* **The records**:
┌────────

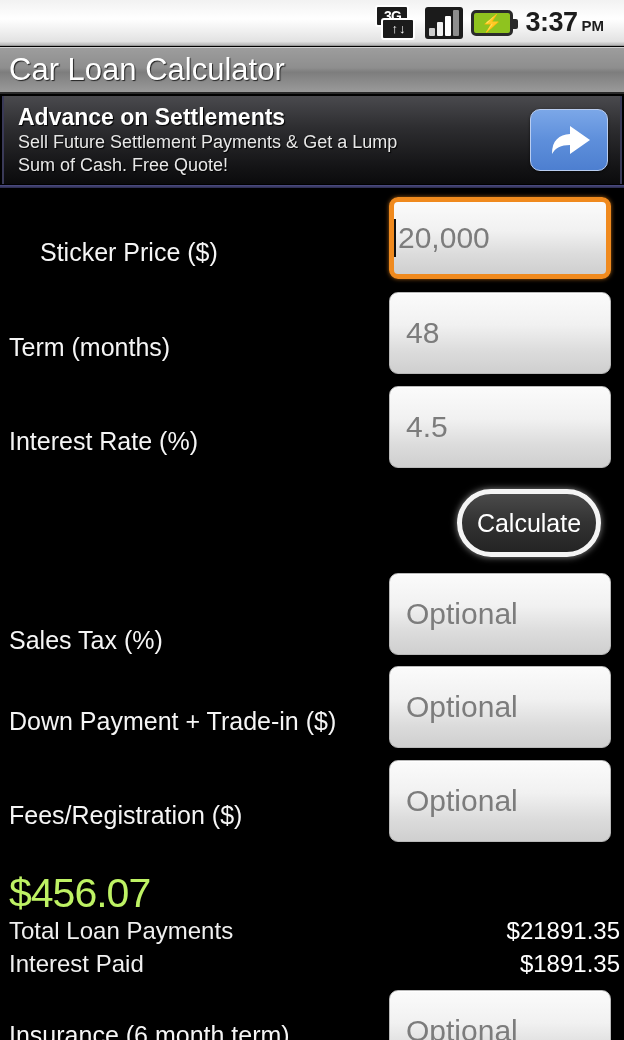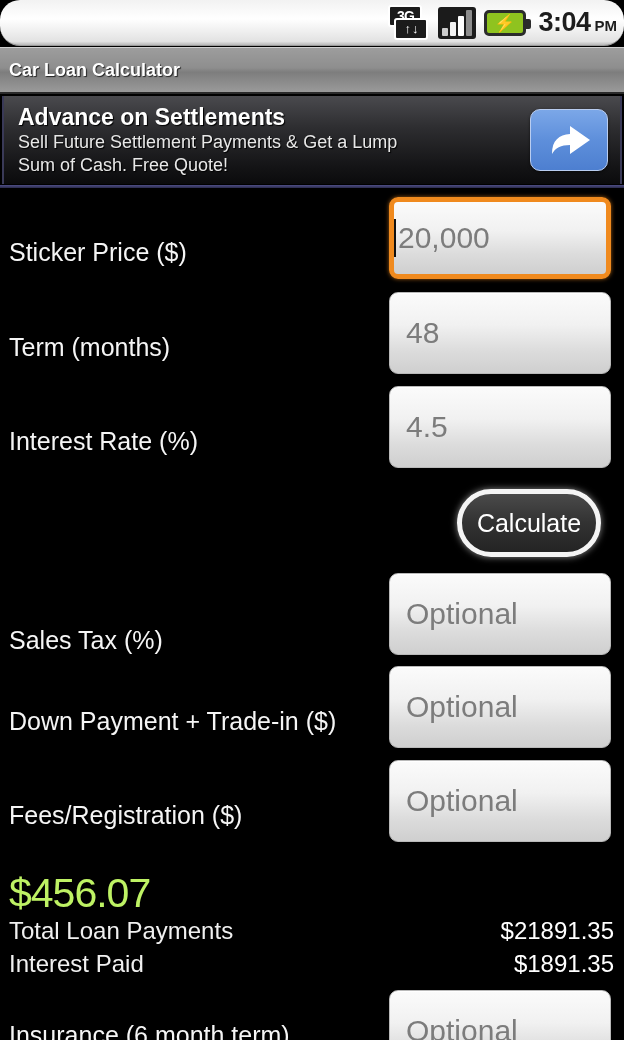--- a/index.html
+++ b/index.html
@@ -17,7 +17,7 @@
     background:linear-gradient(to bottom, #f2f2f2 0%, #ffffff 42%, #e2e2e2 92%, #b8b8b8 100%);
     border-bottom:1px solid #9a9a9a;
     display:flex; align-items:center; justify-content:flex-end;
-    padding-right:7px; gap:8px;border-radius:20px;
+    padding-right:20px; gap:8px;
   }
   .si { display:flex; align-items:center; }
 

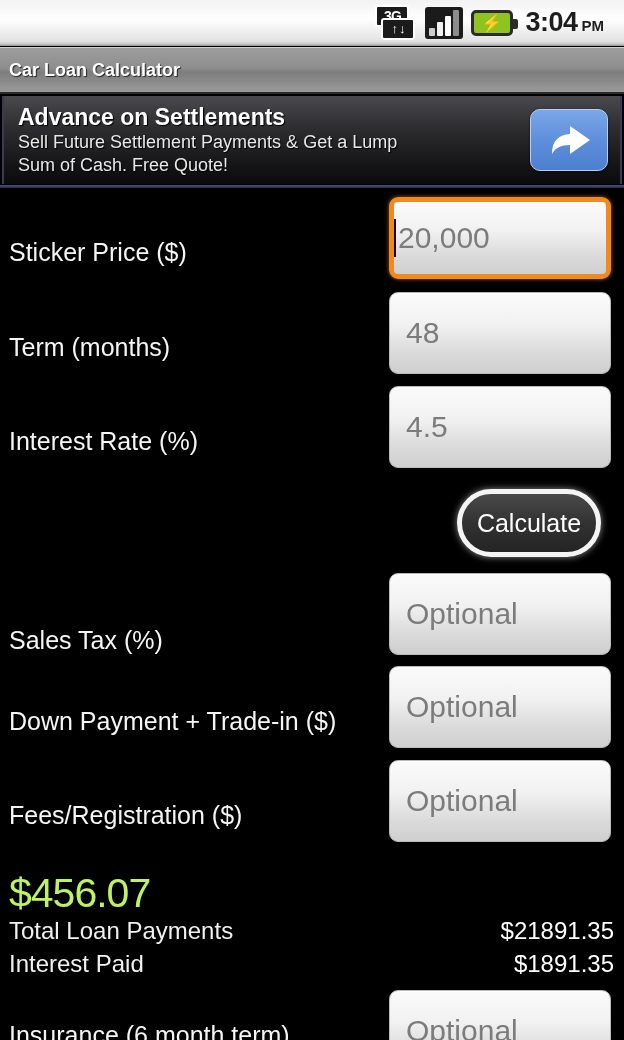--- a/index.html
+++ b/index.html
@@ -160,7 +160,7 @@
     </div>
 
     <div class="clock">
-      <span class="t">3:04</span>
+      <span class="t">3:37</span>
       <span class="ap">PM</span>
     </div>
   </div>

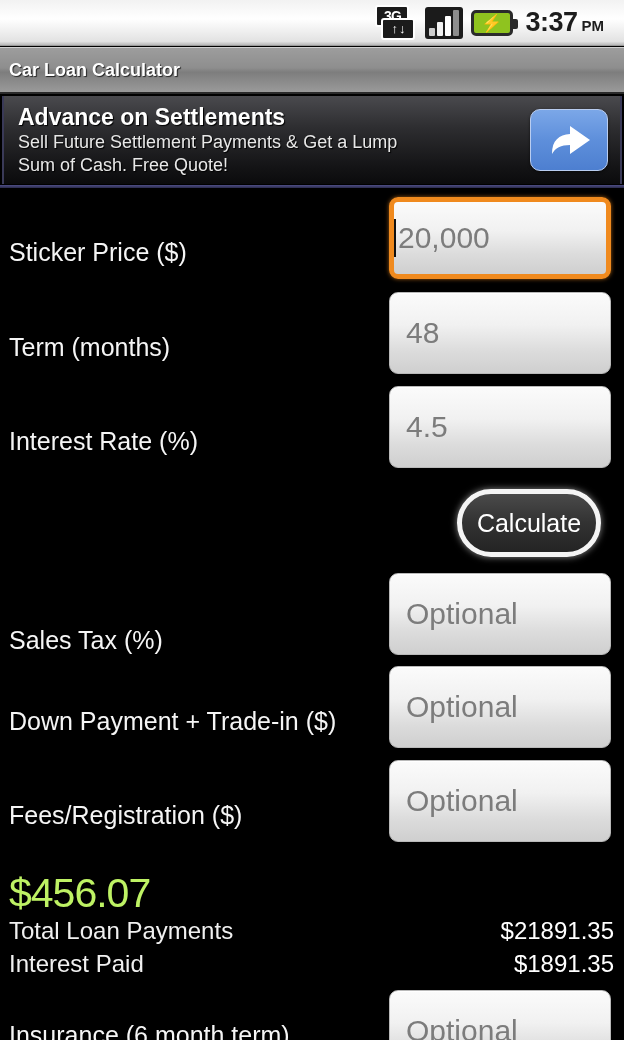--- a/index.html
+++ b/index.html
@@ -62,7 +62,7 @@
     display:flex; align-items:center; padding-left:9px;
   }
   .titlebar .title {
-    color:#fff; font-size:18px; font-weight:bold;
+    color:#fff; font-size:31px; font-weight:normal;
     text-shadow:1px 1px 1px rgba(0,0,0,.75);
   }
 

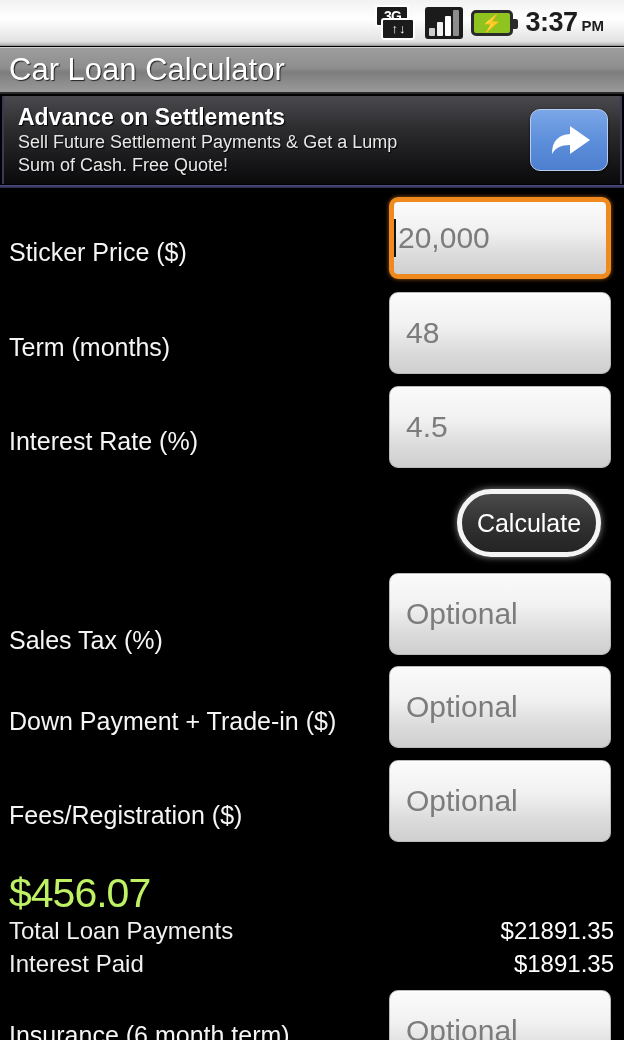--- a/index.html
+++ b/index.html
@@ -185,7 +185,7 @@
 
   <div class="form">
 
-    <div class="row" style="top:48px;">
+    <div class="row" style="top:48px;padding-left:31px;">
       <span class="label">Sticker Price ($)</span>
     </div>
     <div class="field focused" style="left:389px; top:7px;">

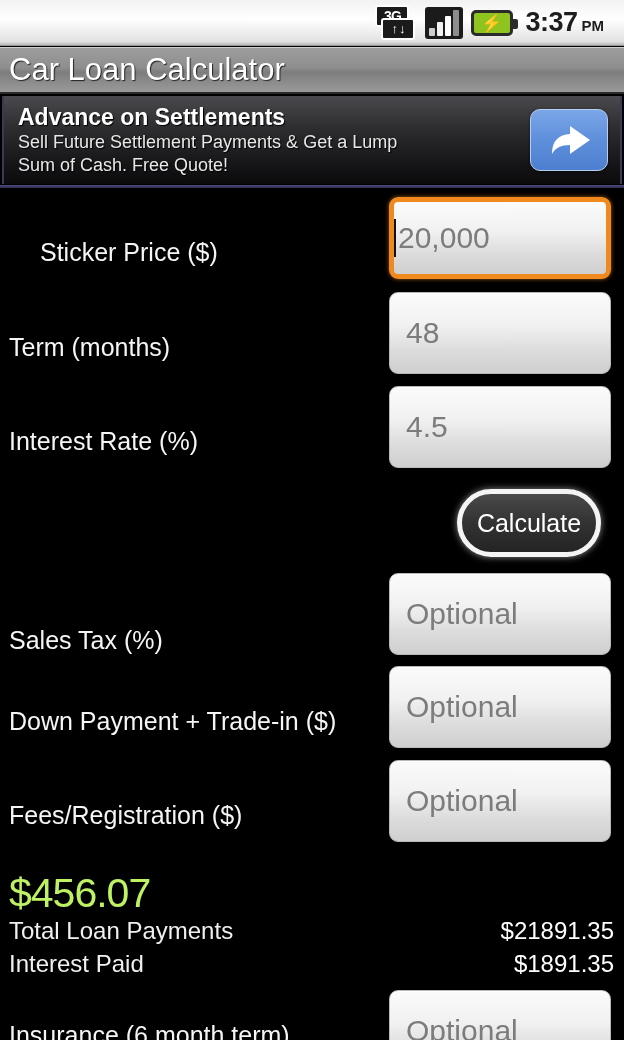--- a/index.html
+++ b/index.html
@@ -130,7 +130,7 @@
   .res-main .rl { color:#f3f3f3; font-size:25px; }
   .res-main .rv { color:#bef264; font-size:41px; font-weight:normal; letter-spacing:-1px; }
   .res-row { display:flex; align-items:center; justify-content:space-between;
-             padding:0 10px 0 9px; height:33px; }
+             padding:0 4px 0 9px; height:33px; }
   .res-row .rl { color:#f0f0f0; font-size:24px; }
   .res-row .rv { color:#fff; font-size:24px; }
 </style>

└────────

* **Your task**: Extract the entries in full, exactly as they are, minus the pictures.

* **Answer area**:
--- a/index.html
+++ b/index.html
@@ -17,7 +17,7 @@
     background:linear-gradient(to bottom, #f2f2f2 0%, #ffffff 42%, #e2e2e2 92%, #b8b8b8 100%);
     border-bottom:1px solid #9a9a9a;
     display:flex; align-items:center; justify-content:flex-end;
-    padding-right:7px; gap:8px;border-radius:20px;
+    padding-right:20px; gap:8px;
   }
   .si { display:flex; align-items:center; }
 

--- a/index.html
+++ b/index.html
@@ -160,7 +160,7 @@
     </div>
 
     <div class="clock">
-      <span class="t">3:04</span>
+      <span class="t">3:37</span>
       <span class="ap">PM</span>
     </div>
   </div>

--- a/index.html
+++ b/index.html
@@ -62,7 +62,7 @@
     display:flex; align-items:center; padding-left:9px;
   }
   .titlebar .title {
-    color:#fff; font-size:18px; font-weight:bold;
+    color:#fff; font-size:31px; font-weight:normal;
     text-shadow:1px 1px 1px rgba(0,0,0,.75);
   }
 

--- a/index.html
+++ b/index.html
@@ -185,7 +185,7 @@
 
   <div class="form">
 
-    <div class="row" style="top:48px;">
+    <div class="row" style="top:48px;padding-left:31px;">
       <span class="label">Sticker Price ($)</span>
     </div>
     <div class="field focused" style="left:389px; top:7px;">

--- a/index.html
+++ b/index.html
@@ -130,7 +130,7 @@
   .res-main .rl { color:#f3f3f3; font-size:25px; }
   .res-main .rv { color:#bef264; font-size:41px; font-weight:normal; letter-spacing:-1px; }
   .res-row { display:flex; align-items:center; justify-content:space-between;
-             padding:0 10px 0 9px; height:33px; }
+             padding:0 4px 0 9px; height:33px; }
   .res-row .rl { color:#f0f0f0; font-size:24px; }
   .res-row .rv { color:#fff; font-size:24px; }
 </style>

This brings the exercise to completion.